1.2 Model and Cost Function

Input and Output

$x^{(i)}$ denotes $input$ variable or feature, $y^{(i)}$ denotes $output$.
$(x^{(i)}, y^{(i)})\ |\ i \in [1, m],\ i \in \mathbb{R}$ is called $Training\ Sample$.
$(X, Y)$ is the $space$ of $(Input, Output)$ valuses, which $X=Y=\mathbb{R}$

Hypothesis Function

Goal: Given a Training Set, to Learn a Function $h: X \rightarrow Y$, So that $h(x)$ is a $good$ predictor for the corresponding value $y$.

Note that the $hypothesis\ function$ is denoted as $\phi(x)$ in the Deep Learning book.

Cost Function[4]

Measure the $Hypothesis\ Function$. Denoted as $J(\theta)$.
Idea: Choose $\theta$ so that $h_{\theta}$ is close to $y$ for training samples $(X, Y)$.

Cost Function :: MSE

This function is otherwise called the “Squared error function”, or “Mean squared error”.

\[\begin{equation} J(\theta_0, \theta_1) = \dfrac {1}{2m} \displaystyle \sum _{i=1}^m \left ( \hat{y}_{i}- y_{i} \right)^2 = \dfrac {1}{2m} \displaystyle \sum _{i=1}^m \left (h_\theta (x_{i}) - y_{i} \right)^2 \end{equation}\]

1.3 Gradient Descent

For minimizing the cost Function Z, We keep changing $\theta$ to reduce $J(\theta)$.

repeat until convergance { \[\begin{equation} \theta_i := \theta_i - \alpha \frac{\partial}{\partial \theta_j} J(\theta) \end{equation}\]

}

Where $\alpha$ is the learning rate. And $\theta_{1..k}$ should be update simultaneously.
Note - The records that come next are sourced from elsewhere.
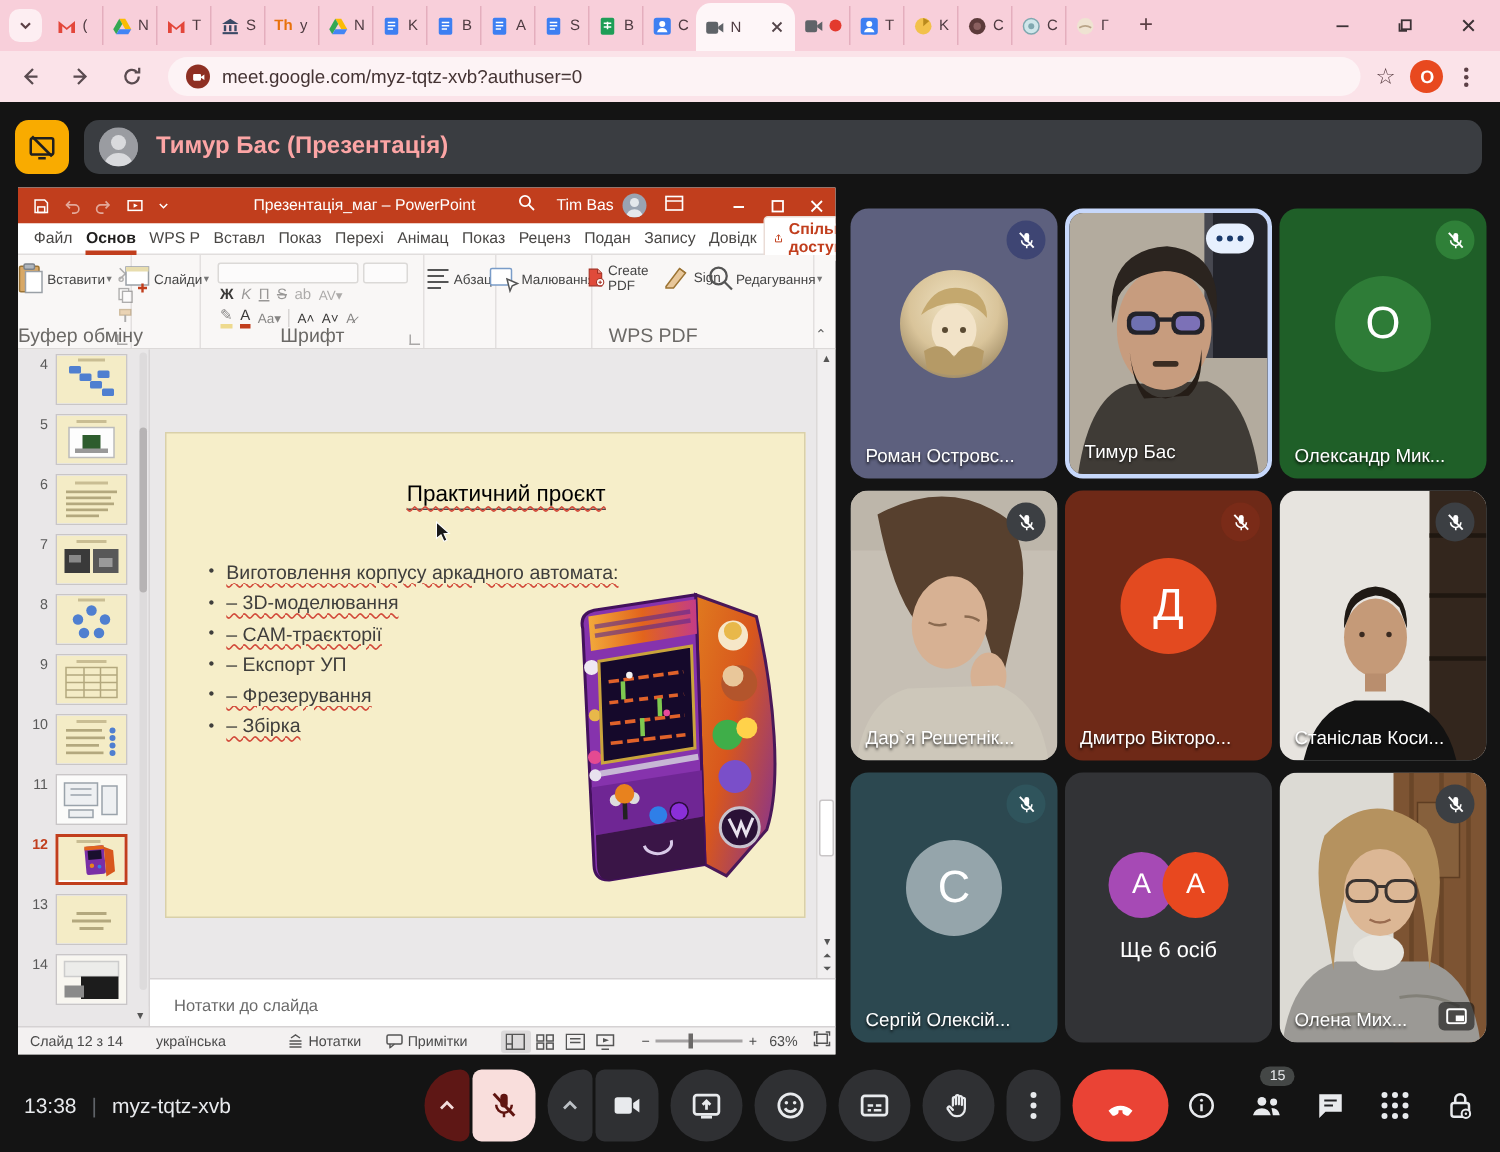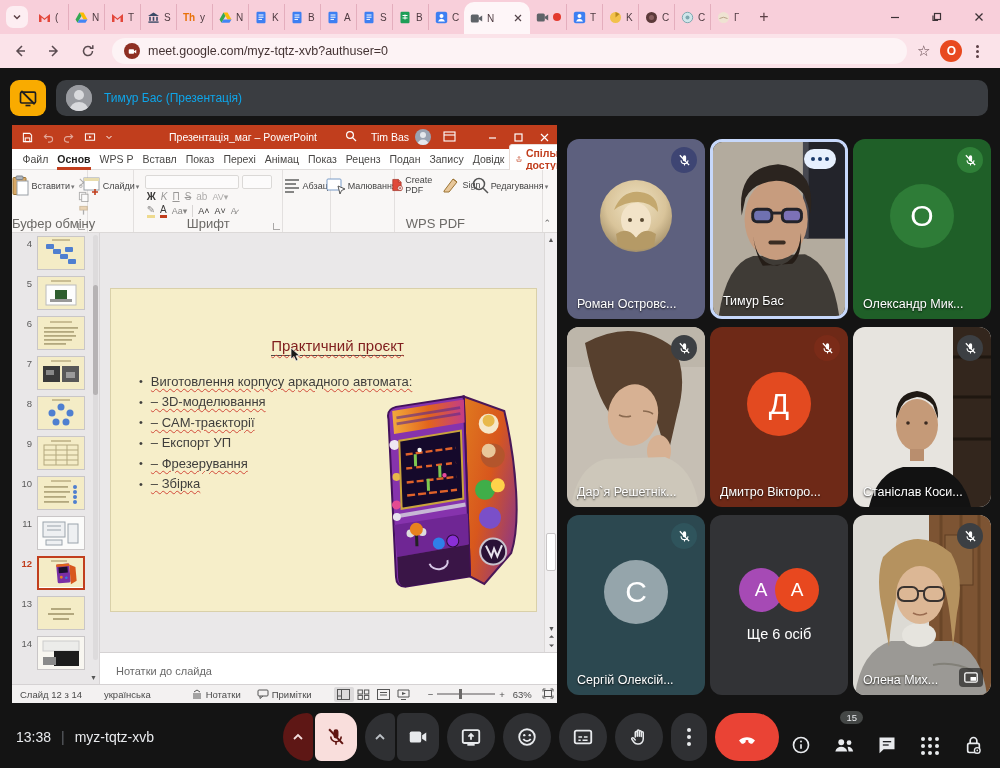--- a/index.html
+++ b/index.html
@@ -33,21 +33,21 @@
   .star { font-size:15px; color:#5c4046; }
   .profile { width:22px; height:22px; border-radius:50%; background:#e8491f; color:#fff; font-size:12px; font-weight:bold; display:flex; align-items:center; justify-content:center; }
   .menudots { display:flex; flex-direction:column; gap:2px; padding:4px; }
   .menudots i { width:3px; height:3px; border-radius:50%; background:#5c4046; }
 
   
   .meetbg { position:absolute; left:0; top:68px; width:1000px; height:700px; background:#141414; }
   .stopshare { position:absolute; left:10px; top:12px; width:36px; height:36px; border-radius:9px; background:#f9ab00; display:flex; align-items:center; justify-content:center; }
   .banner { position:absolute; left:56px; top:12px; width:932px; height:36px; border-radius:10px; background:#3a3d41; display:flex; align-items:center; gap:12px; padding:0 10px; }
   .banner .bavatar { width:26px; height:26px; border-radius:50%; background:#8d8f94; overflow:hidden; flex:none; }
-  .banner .btext { color:#0ea5e9; font-size:12px; font-weight:400; }
+  .banner .btext { color:#fca5a5; font-size:16px; font-weight:700; }
 
   
   .ppt { position:absolute; left:12px; top:57px; width:545px; height:578px; background:#f9f7f6; overflow:hidden; }
   .ppt-title { position:absolute; left:0; top:0; width:545px; height:24px; background:#c13e1d; display:flex; align-items:center; color:#fff; }
   .qat { display:flex; align-items:center; gap:9px; margin-left:10px; }
   .qat .dim { opacity:.55; }
   .ppt-title .wtitle { font-size:10.5px; margin-left:56px; white-space:nowrap; }
   .ppt-title .tsearch { margin-left:28px; }
   .ppt-title .acct { font-size:10.5px; margin-left:14px; }
   .ppt-title .aav { width:16px; height:16px; border-radius:50%; background:#9aa3b2; margin-left:6px; overflow:hidden; }
@@ -80,21 +80,21 @@
   .tnum { width:14px; text-align:right; font-size:9.5px; color:#5a5a5a; padding-top:2px; }
   .tnum.sel { color:#c13e1d; font-weight:bold; }
   .tbox { width:48px; height:34px; background:#fff; border:1px solid #c9c6c7; overflow:hidden; }
   .tbox.sel { border:2px solid #c13e1d; }
   .pscroll { position:absolute; right:1px; top:2px; width:5px; height:425px; background:#dddbdc; border-radius:3px; }
   .pscroll .pt { position:absolute; left:0; width:5px; top:50px; height:110px; background:#b6b3b4; border-radius:3px; }
   .pdown { position:absolute; right:0; bottom:0; width:11px; height:13px; font-size:7px; color:#555; display:flex; align-items:center; justify-content:center; background:#e9e7e8; }
 
   .editor { position:absolute; left:88px; top:108px; width:444px; height:419px; background:#eae8e9; overflow:hidden; }
   .slide { position:absolute; left:10px; top:55px; width:427px; height:324px; background:#f6eec9; border:1px solid #d9d0a9; }
-  .stitle { position:absolute; left:0; top:48px; width:100%; text-align:center; font-size:15px; color:#7f1d1d;padding-left:28px; }
+  .stitle { position:absolute; left:0; top:32px; width:100%; text-align:center; font-size:15px; color:#000000;padding-left:28px; }
   .stitle span { text-decoration:underline wavy #d24a3a 1px; text-underline-offset:3px; border-bottom:1px solid #4a4a48; padding-bottom:1px; }
   .bullets { position:absolute; left:28px; top:82px; }
   .bullet { display:flex; gap:8px; font-size:13px; color:#3f3e3c; height:20.5px; align-items:center; }
   .bullet .dot { font-size:11px; }
   .bullet .wavy { text-decoration:underline wavy #d24a3a 1px; text-underline-offset:2px; }
   .cursorglyph { position:absolute; left:176px; top:58px; }
   .arcade { position:absolute; left:258px; top:94px; width:164px; height:214px; }
 
   .escroll { position:absolute; right:0; top:108px; width:13px; height:419px; background:#f1eff0; border-left:1px solid #dcd9d8; }
   .escroll .ar { position:absolute; left:0; width:12px; height:13px; display:flex; align-items:center; justify-content:center; font-size:7px; color:#555; }
@@ -139,21 +139,21 @@
   .seg { height:48px; display:flex; align-items:center; justify-content:center; }
   .seg.chev { width:30px; border-radius:24px 6px 6px 24px; }
   .seg.main { width:42px; border-radius:6px 16px 16px 6px; }
   .seg.dark { background:#2f3033; }
   .seg.dred { background:#5e1715; }
   .seg.pink { background:#f9dedc; }
   .cbtn { width:48px; height:48px; border-radius:50%; background:#2f3033; display:flex; align-items:center; justify-content:center; }
   .cbtn.narrow { width:36px; border-radius:18px; }
   .endcall { width:64px; height:48px; border-radius:24px; background:#ea4335; display:flex; align-items:center; justify-content:center; }
   .rightutils { position:absolute; right:14px; top:14px; display:flex; align-items:center; gap:17px; }
-  .util { position:relative; width:26px; height:36px; display:flex; align-items:flex-end; justify-content:center; }
+  .util { position:relative; width:26px; height:36px; display:flex; align-items:center; justify-content:center; }
   .countbadge { position:absolute; top:-8px; right:-6px; background:#444746; color:#e8eaed; font-size:9.5px; border-radius:8px; padding:1px 6px; }
   .dots9 { display:grid; grid-template-columns:repeat(3,4px); grid-template-rows:repeat(3,4px); gap:3px; }
   .dots9 i { width:4px; height:4px; border-radius:50%; background:#e8eaed; }
   .moredots { display:flex; flex-direction:column; gap:3px; }
   .moredots i { width:4px; height:4px; border-radius:50%; background:#e8eaed; }
 </style>
 </head>
 <body>
 
 <div id="app">

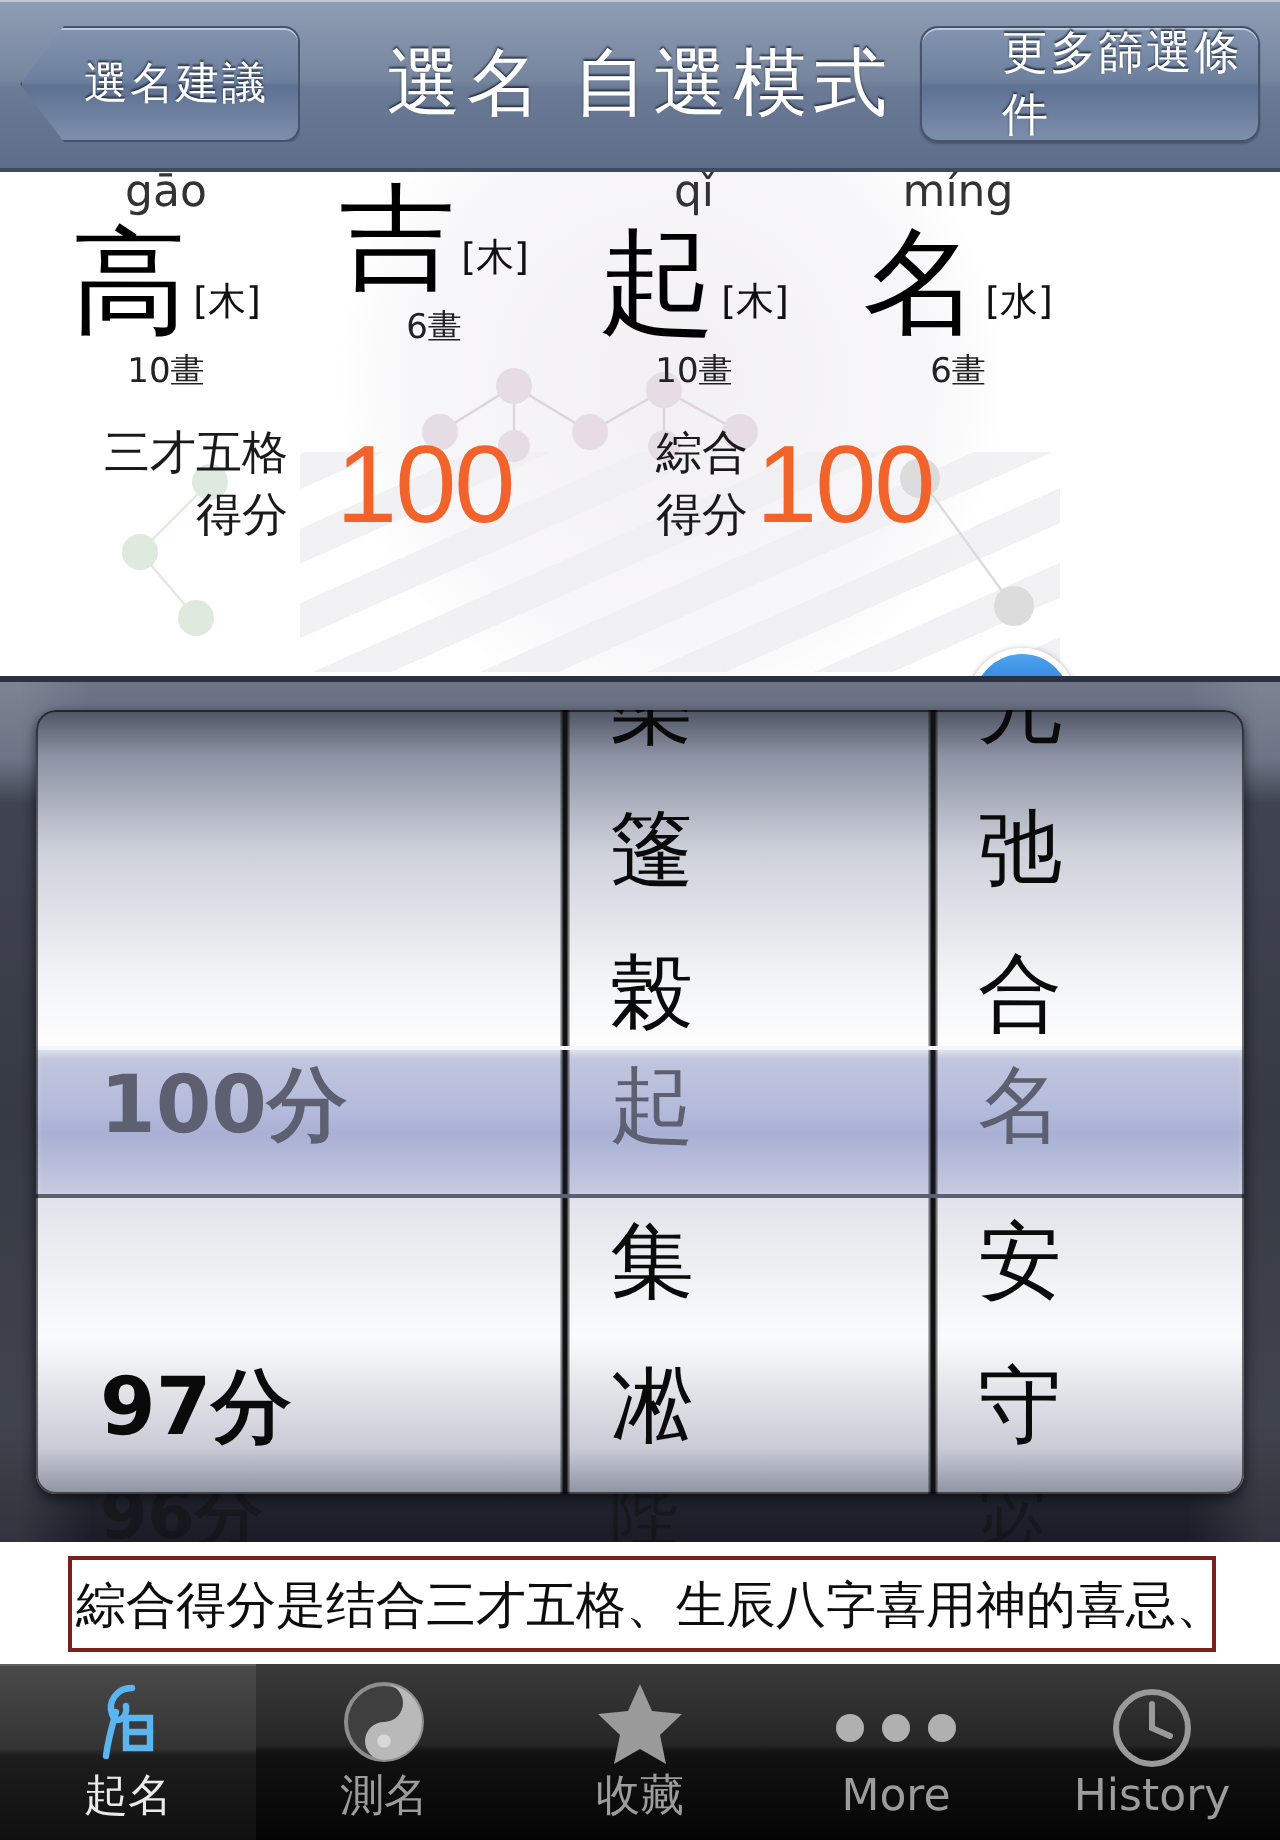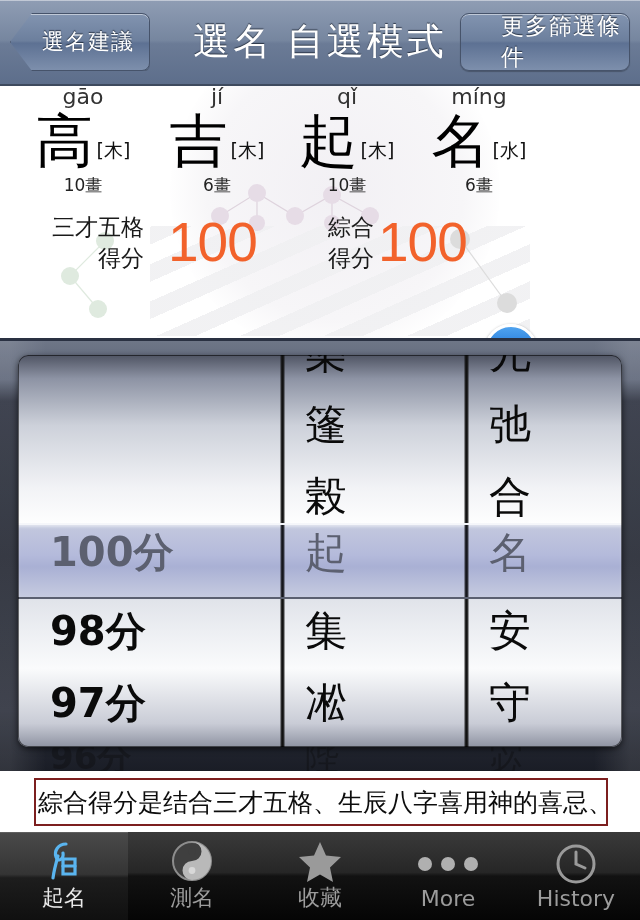--- a/index.html
+++ b/index.html
@@ -221,21 +221,20 @@
     <div class="chars">
       <div class="charcell" style="left:8px">
         <div class="pinyin">gāo</div>
         <div class="hzrow">
           <span class="hz">高</span>
           <span class="elem">[木]</span>
         </div>
         <div class="strokes">10畫</div>
       </div>
       <div class="charcell" style="left:142px">
-        <div class="pinyin">jí</div>
         <div class="hzrow">
           <span class="hz">吉</span>
           <span class="elem">[木]</span>
         </div>
         <div class="strokes">6畫</div>
       </div>
       <div class="charcell" style="left:272px">
         <div class="pinyin">qǐ</div>
         <div class="hzrow">
           <span class="hz">起</span>
@@ -278,23 +277,20 @@
 
     <div class="wheel">
       <div class="wheel-bg"></div>
 
       <div class="col" style="left:0;width:262px">
         <div class="cell" style="top:24px;height:72px;">
           <span class="txt" style="font-size:40px;font-weight:bold;margin-left:32px"></span>
         </div>
         <div class="cell" style="top:96px;height:72px;">
           <span class="txt" style="font-size:40px;font-weight:bold;margin-left:32px"></span>
-        </div>
-        <div class="cell" style="top:240px;height:72px;">
-          <span class="txt" style="font-size:40px;font-weight:bold;margin-left:32px">98分</span>
         </div>
         <div class="cell" style="top:312px;height:72px;">
           <span class="txt" style="font-size:40px;font-weight:bold;margin-left:32px">97分</span>
         </div>
       </div>
       <div class="col-sep" style="left:262px"></div>
 
       <div class="col" style="left:267px;width:179px">
         <div class="cell" style="top:-38px;height:72px;">
           <span class="txt" style="font-size:42px;margin-left:20px">栥</span>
Convex Function means Bowl-shaped Function which dosen’t have any local optima except for the one global optimum.
“Batch” Gradient Decent: Each step of gradient decent uses all the training examples.

II, Linear Regression with Multiple Variables

2.1 Multi Features

Denotes:

$n$: $\left| x^{(i)} \right|$ Number of features
$x^{(i)}$: Input (features) vactor of $i^{th}$ training example
$x_j^{(i)}$: Value of feature $j$ in $i^{th}$ traning example.

Hypothesis:

We suppose that:

\[\begin{align*} x_0^{(i)}=1\\ \end{align*}\]

So:

\[\begin{align*} h_{\theta} &= \theta_0 + \theta_1x_1 + \theta_2x_2 +...+\theta_kx_k\\ &=\theta_0x_0 + \theta_1x_1 + \theta_2x_2 +...+\theta_kx_k \\&=\begin{bmatrix}\theta_0 \hspace{2em} \theta_1 \hspace{2em} ... \hspace{2em} \theta_n\end{bmatrix}\begin{bmatrix}x_0 \newline x_1 \newline \vdots \newline x_n\end{bmatrix}\\ &= \Theta^T X \end{align*}\]

Feature Scaling

Idea: Make sure features are on a similar scale. Thus to get every feature into approximately $x_i \in [-1, 1]$
Mean Normalization:

\[\begin{align*} x_i := \dfrac{x_i - \mu_i}{s_i} \end{align*}\]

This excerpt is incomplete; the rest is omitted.